Yes, it works, but it's not easy (Score:5, Interesting)
The main reason program verification didn't catch on was that it was hopeless for C and C++. The semantics of those languages were so messy that formalizing them was nearly hopeless.
Java and C#, however, are good enough. (So were Pascal, Modula, and Ada.)
Here's the manual for the Pascal-F verifier [animats.com], a system written by a team I headed back in the early 1980s. This was a proprietary system done internally for Ford Motor Company. Take a look at the example real time engine control program beginning on page 155. It was painfully slow back then; it took 45 minutes of VAX 11/780 time (1 MIPS) to verify that program from a cold start. Today, it would take about a second.
What's being proved in that example? First, that there are no subscripts out of range or arithmetic overflows. Second, that all loops terminate. (Yes, you can prove that for most useful programs; the halting problem applies only to pathological programs.) Third, that the following constraints hold:
Useful stuff, the conditions needed to keep the engine running.
This is "design by contract" with teeth. Each function is checked to insure that it always satisfies its exit conditions if its entry conditions are satisfied by the caller, and that the function doesn't overflow, subscript out of range, or fail to terminate. Each call is checked to insure that its entry conditions are always satisfied. The end result is a guarantee that those properties hold for the whole program.
This is a very valuable check. It insures that caller and callee are in agreement on how to call each function. That's the cause of a huge number of software bugs - the caller made some incorrect assumption about the function being called, or the function didn't check for something which it needed to check. Both of those can be statically machine checked.

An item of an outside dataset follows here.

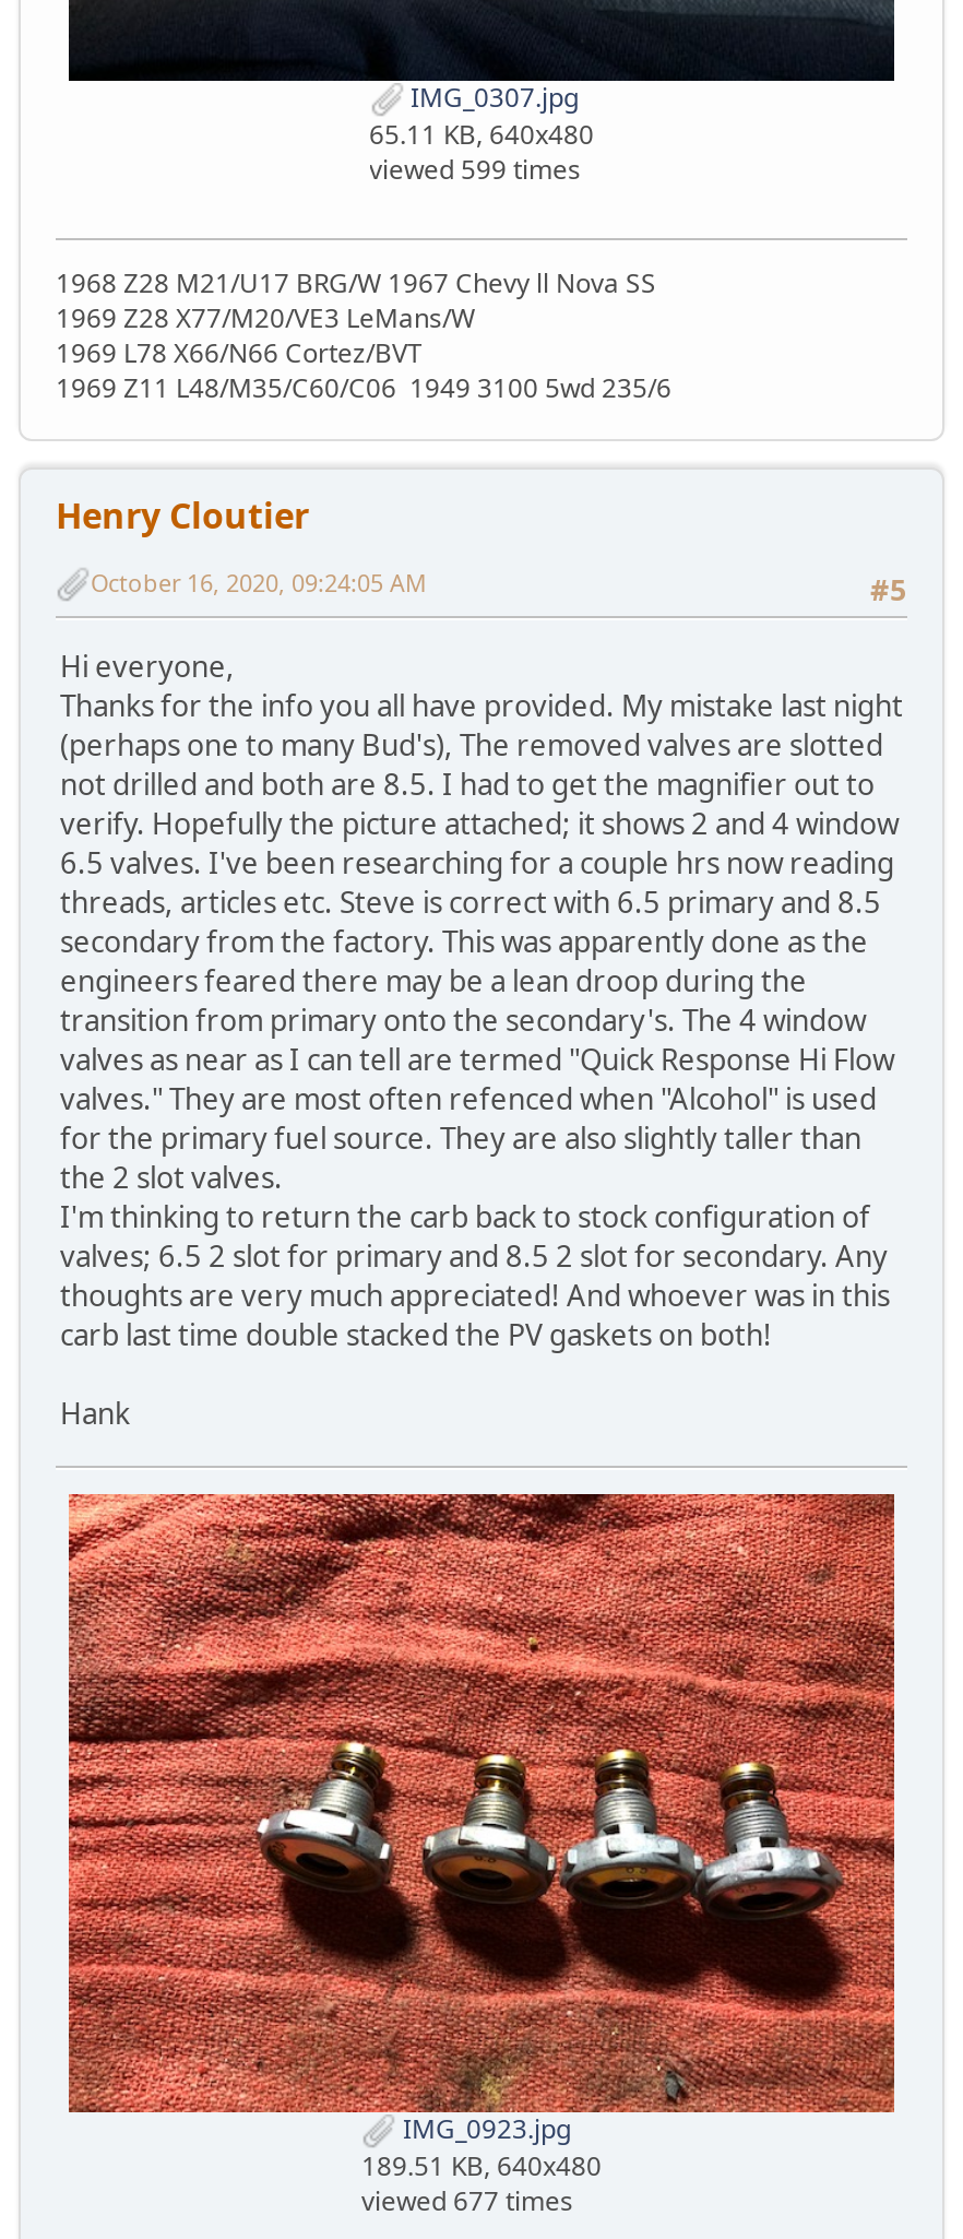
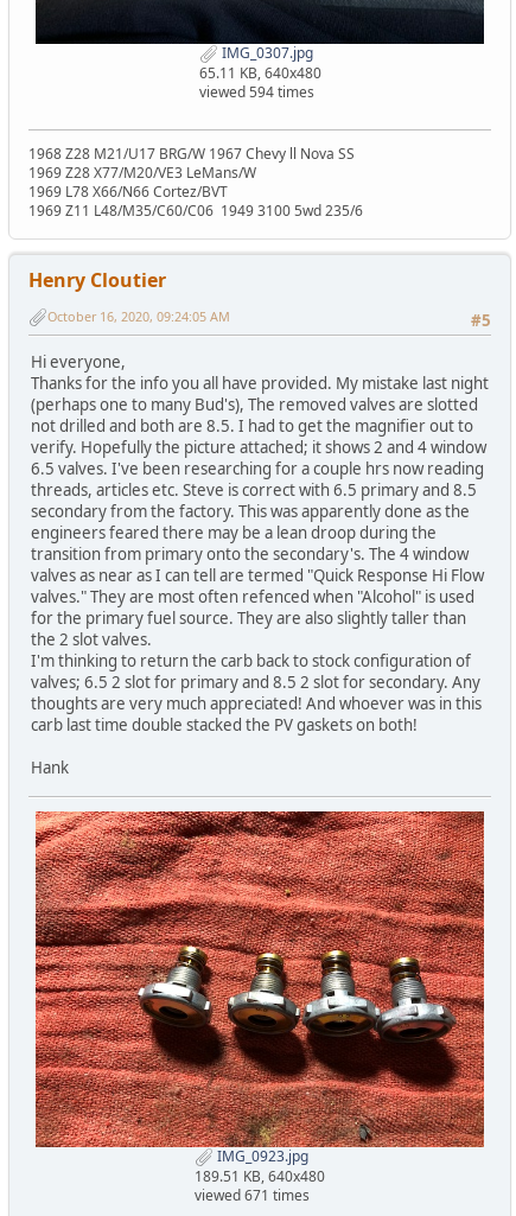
[369,150,581,187] viewed 599 times -> [199,82,314,102] viewed 594 times
[361,2182,573,2220] viewed 677 times -> [195,1185,310,1205] viewed 671 times

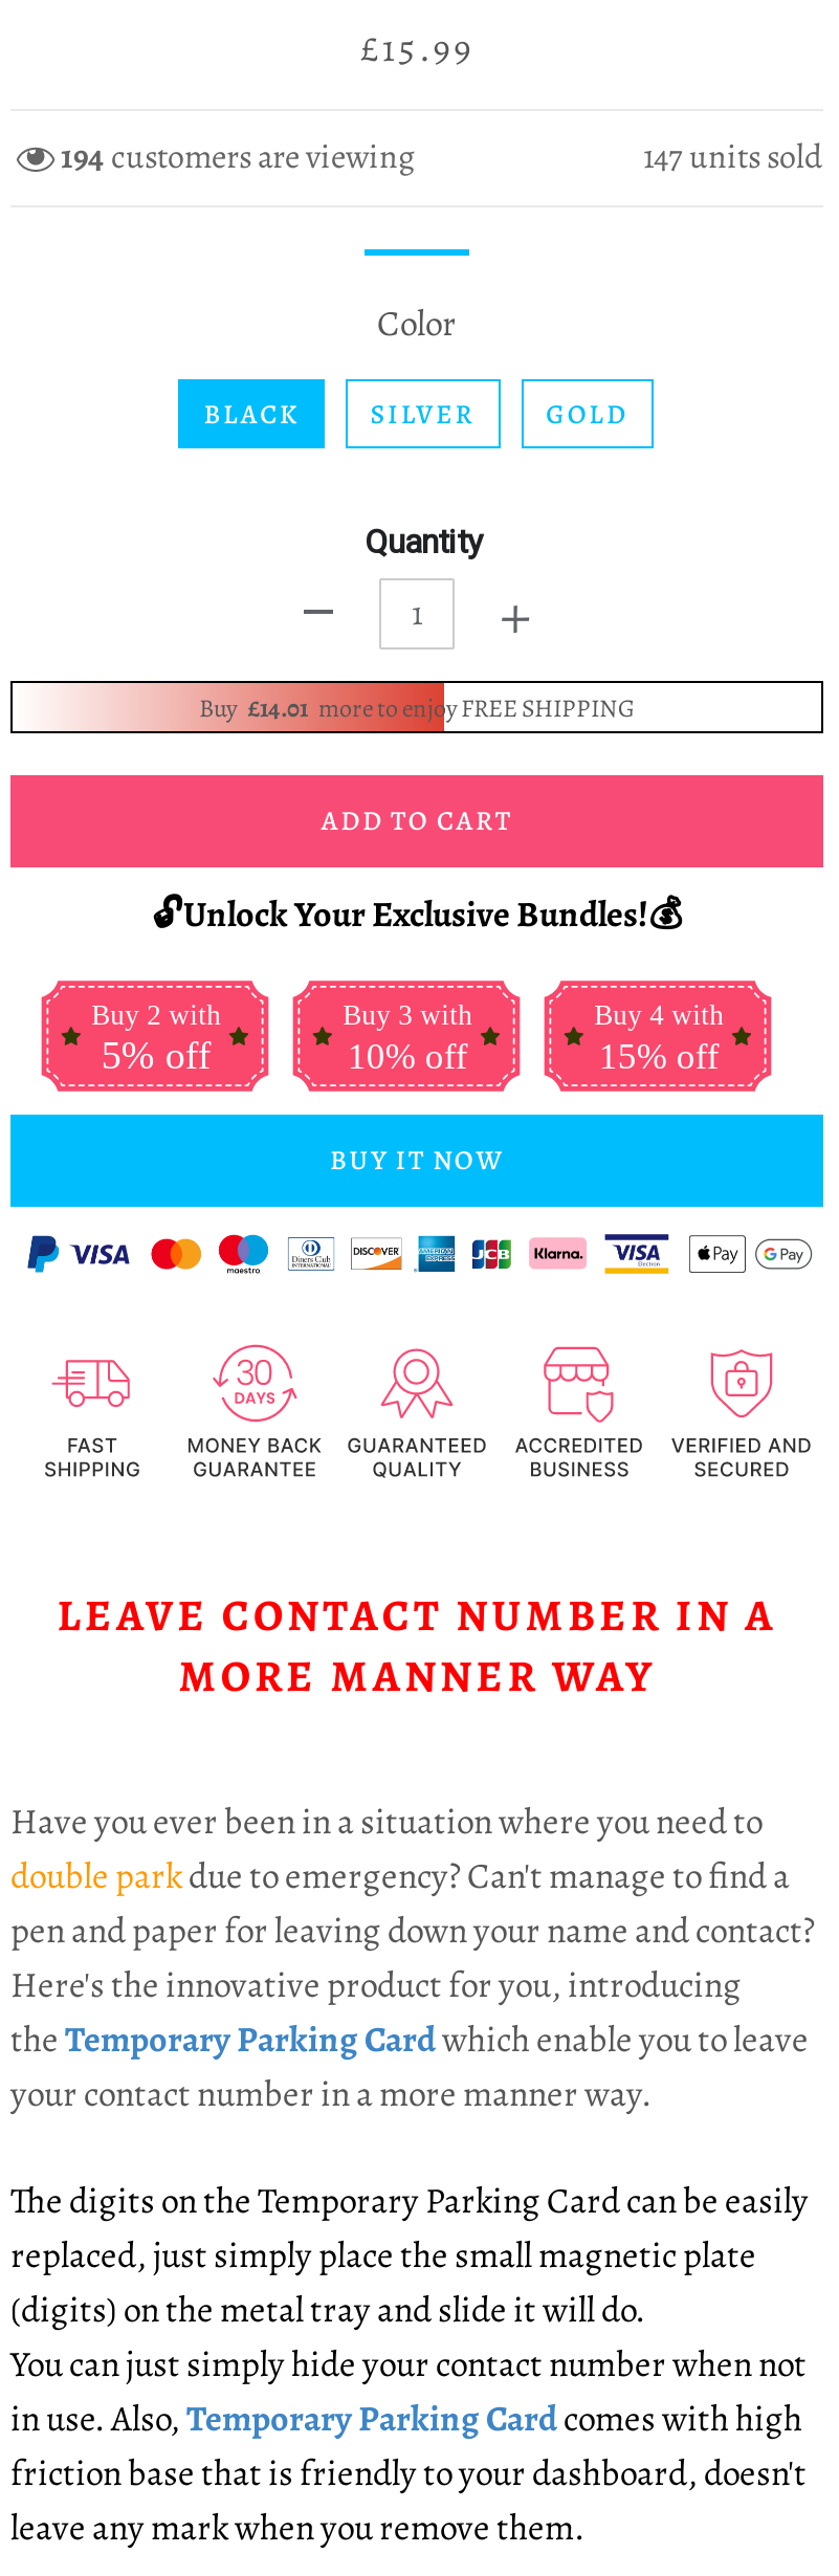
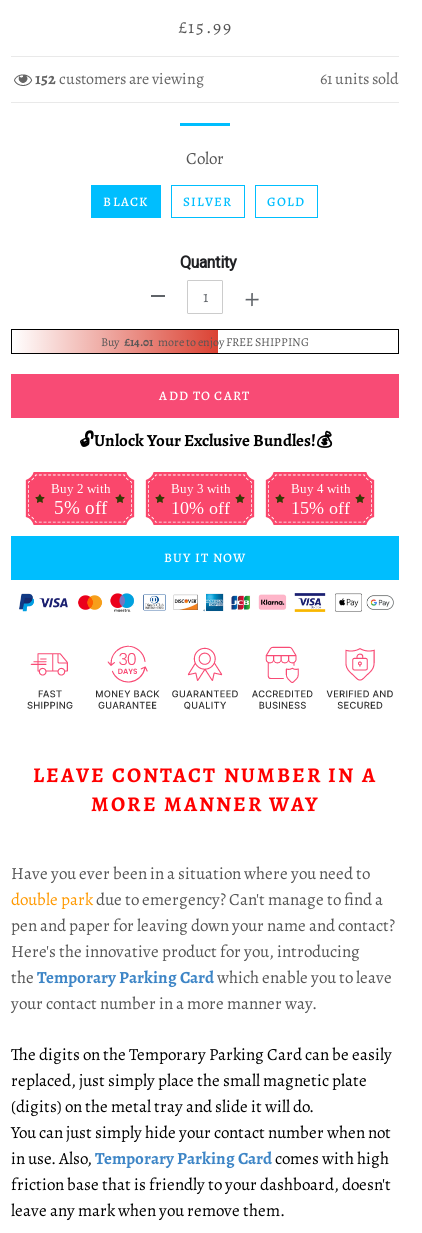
[61,134,415,180] 194 customers are viewing -> [35,68,204,90] 152 customers are viewing
[643,134,823,180] 147 units sold -> [320,68,399,90] 61 units sold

It's not easy to get a program through formal verification with a verifier like that one. The verifier does almost all the work on easy sections of code, but where correctness depends on anything non-trivial, you have to work with the theorem prover to get the proofs through. This isn't easy. The DEC Java checker and Microsoft's Spec# checker aren't as hard-line.
Re: (So were Pascal, Modula, and Ada.) (Score:1)
And Ada isn't dead, it just got another rejuvenation in the form of Ada 2005: http://www.adaic.com/standards/ada05.html [adaic.com].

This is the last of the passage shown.